YOUR OBJECTIVE:
State how many lines in the listing below hold the string "font"; nothing else is wanted.

------ RECORDS SUPPLIED

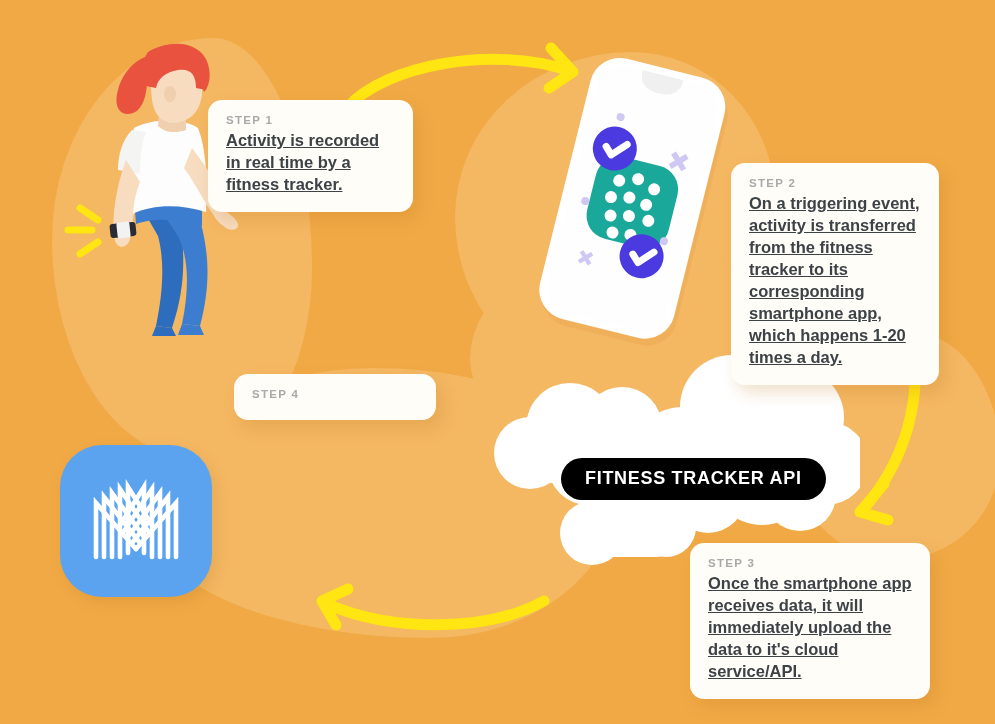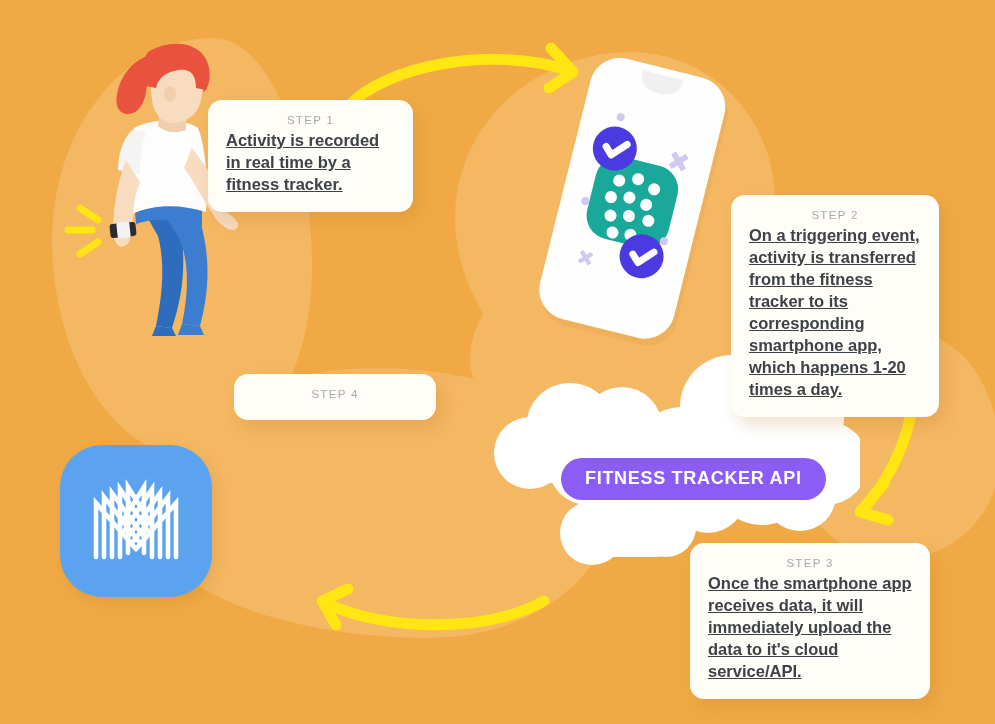--- a/index.html
+++ b/index.html
@@ -51,48 +51,47 @@
     position:absolute;
     background:#fffdf8;
     border-radius:14px;
     padding:14px 18px 16px 18px;
     box-shadow:6px 8px 16px rgba(190,120,30,0.22);
   }
   .card .step-label {
     font-size:11.5px;
     letter-spacing:1.3px;
     color:#a9a9a9;
-    font-weight:400;
+    font-weight:700;
     margin-bottom:4px;
-    text-align:center;
   }
   .card .step-body {
     font-size:16.5px;
     line-height:1.33;
     color:#3d4247;
     font-weight:600;
     text-decoration:underline;
   }
   #card-1 { left:208px; top:100px;  width:205px; }
-  #card-2 { left:731px; top:163px;  width:208px;margin-top:32px; }
+  #card-2 { left:731px; top:163px;  width:208px; }
   #card-3 { left:690px; top:543px;  width:240px; }
   #card-4 { left:234px; top:374px;  width:202px; }
 
   
   #person { position:absolute; left:60px; top:30px; width:180px; height:320px; }
 
   
   #phone { position:absolute; left:515px; top:45px; width:240px; height:310px; }
 
   
   #clouds { position:absolute; left:470px; top:355px; width:390px; height:215px; }
   #api-badge {
     position:absolute;
     left:561px; top:458px;
-    background:#8b5cf6;
+    background:#000000;
     color:#ffffff;
     border-radius:30px;
     padding:10px 24px 11px 24px;
     font-size:18px;
     font-weight:700;
     letter-spacing:0.7px;
     white-space:nowrap;
   }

------------

SOLUTION TO THIS TASK:
7